Cuba notes 50th
anniversary of U.S. declaration of unilateral war
HAVANA, March17.—In the face of another hostile
media campaign directed by Washington, Cuba recalls
today the 50th anniversary of former U.S. President
Dwight Eisenhower’s executive order approving covert
and terrorist action against the island.
Called
the Program of Covert Action against the Castro
Regime, the document signed by Eisenhower gave the
official green light to all kinds of illegal
operations aimed at overthrowing the revolutionary
government.
In violation of all international standards
regulating relations between governments and peoples,
instructions were given to create a CIA front
organization made up of the remnants of the Batista
dictatorship in exile in the United States.
In parallel, the entire U.S. military and
espionage apparatus was put at the program’s
disposition with the immediate objective of
organizing a paramilitary force that would secretly
enter Cuba to train and lead terrorist groups.
Declassified documents released by the U.S.
National Security Archive reveal that the order
included an international propaganda offensive and
the creation on the island of a clandestine group to
provide intelligence information.
Eisenhower issued instructions that the hand of
the United States should not be seen in any of those
actions and made those present at the signing of the
order swear that they had heard nothing of what was
said there.
Allen W. Dulles, then director of the CIA,
subsequently received the president’s order that
secret reports related to Cuba should not even be
presented to the National Security Council.
A medium wave radio station was set up to
broadcast to Cuba via Swan Island, located to the
south of Cuba, to support the propaganda aspect of
the program.
The executive order was equivalent to a
declaration of war on a little country that had not
attacked the United States, and Eisenhower himself
acknowledged in his memoirs what happened next.
"On March 17, 1960 I ordered the Central
Intelligence Agency to begin organizing the training
of Cuban exiles in Guatemala… Another idea was to
set up an anti-Castro force inside Cuba.

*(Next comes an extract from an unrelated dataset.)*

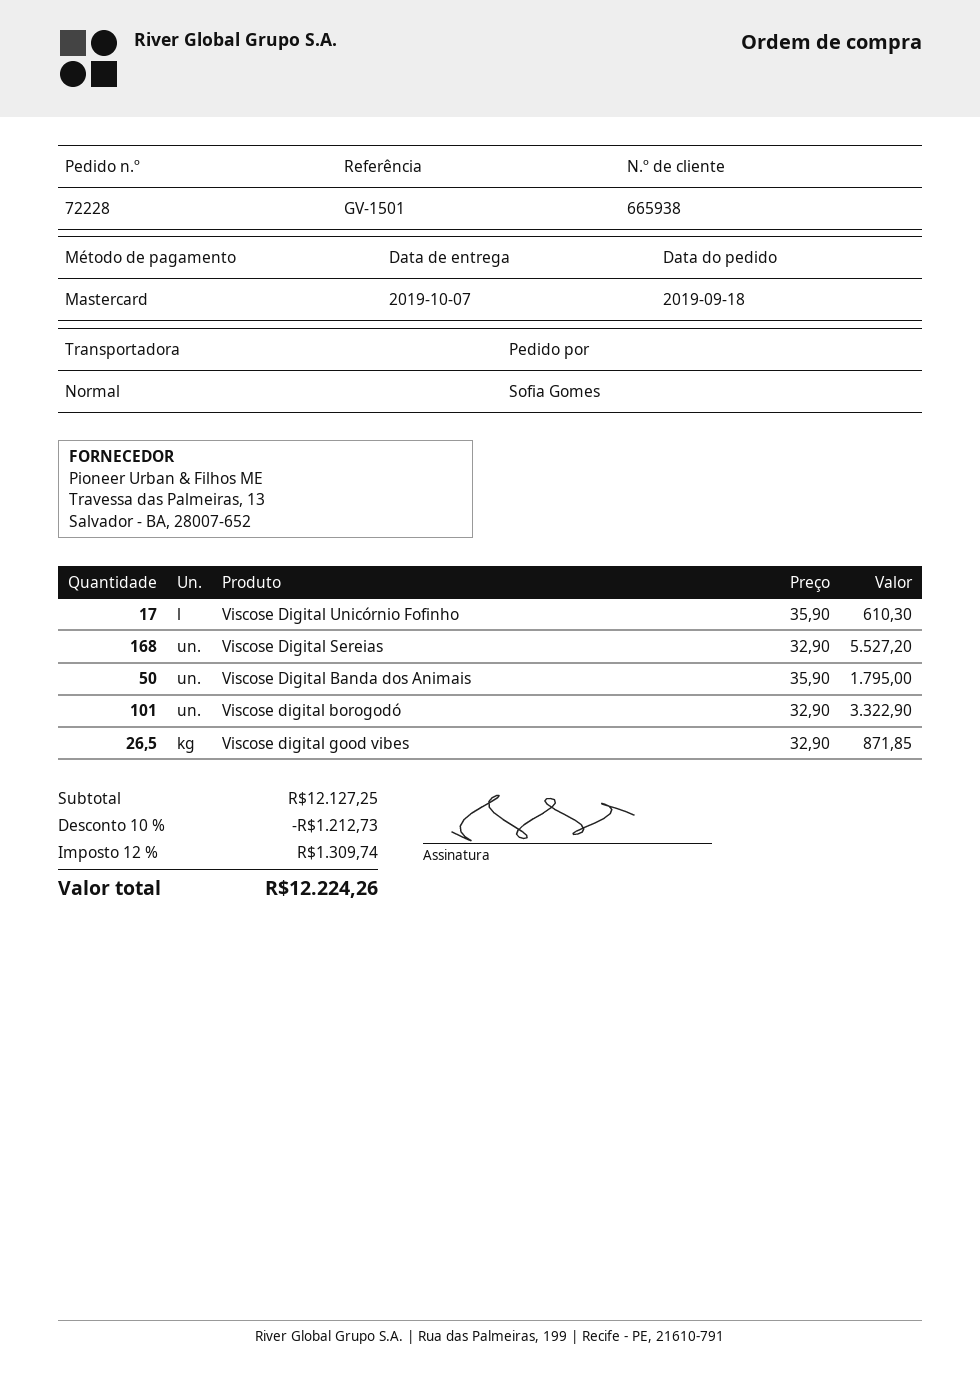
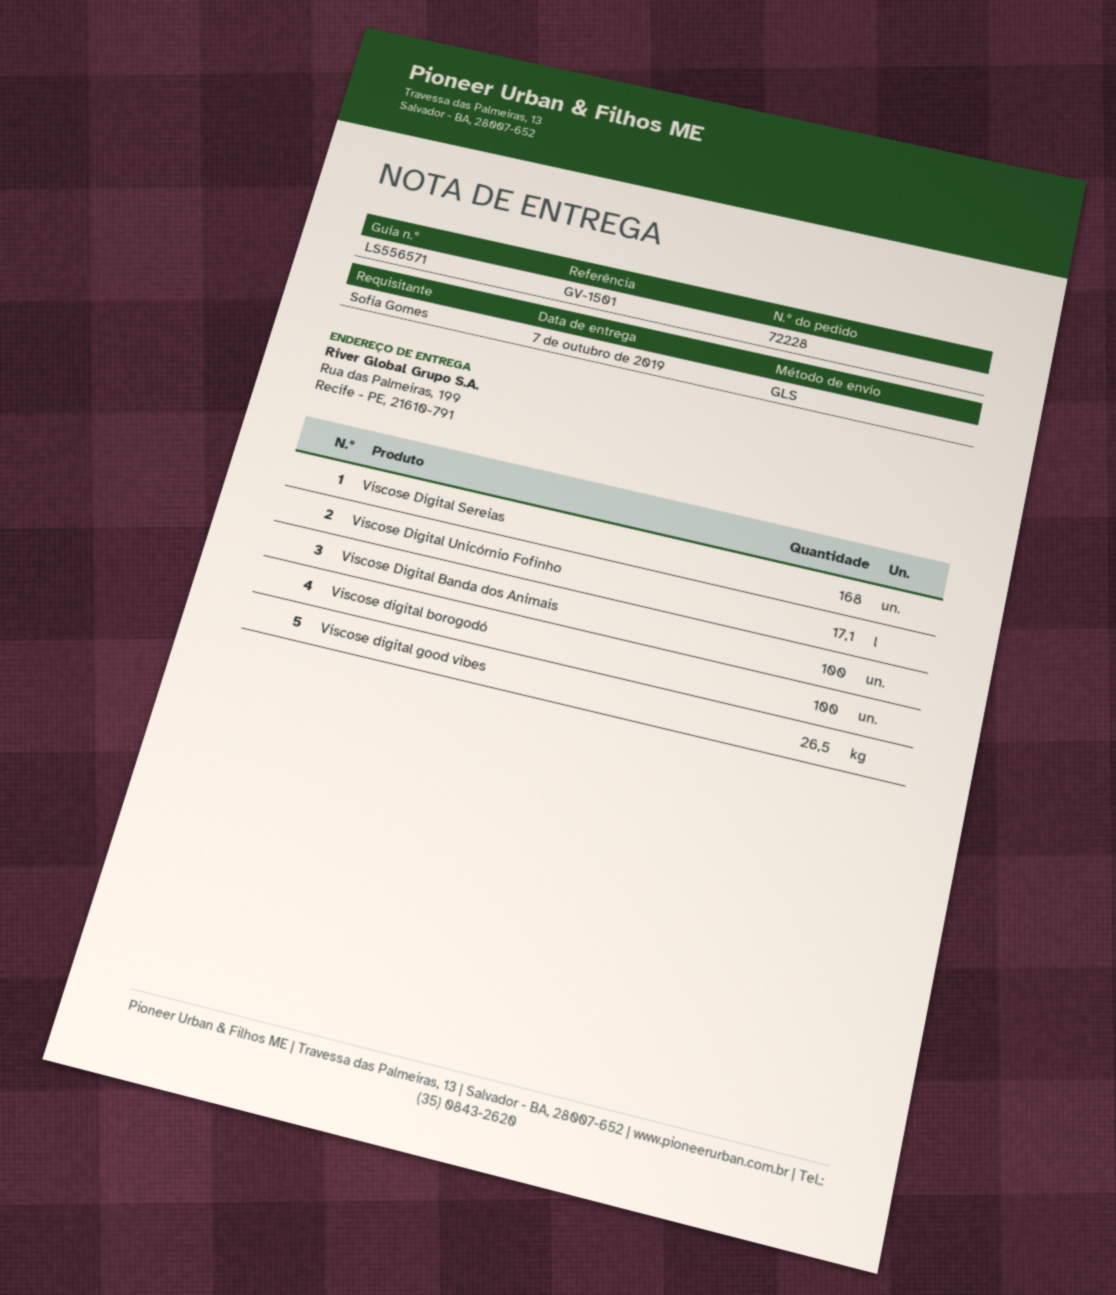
shipping method: standard -> GLS
Viscose Digital Unicórnio Fofinho: 17 -> 17.1
Viscose Digital Banda dos Animais: 50 -> 100
Viscose digital borogodó: 101 -> 100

Some
thought the United States should quarantine [i.e.,
blockade] the island, arguing that if the economy
suddenly collapsed, the Cuban people themselves
would overthrow Castro," he wrote.
The result of that direct aggression against Cuba
was quickly felt with a huge increase in terrorist
attacks, the killing of campesinos by armed bands in
the island’s central mountains, and the defeated Bay
of Pigs invasion.
War had been unilaterally declared. Decades later,
that attempt to destroy the Cuban Revolution is
still latent within the government of the United
States. (PL)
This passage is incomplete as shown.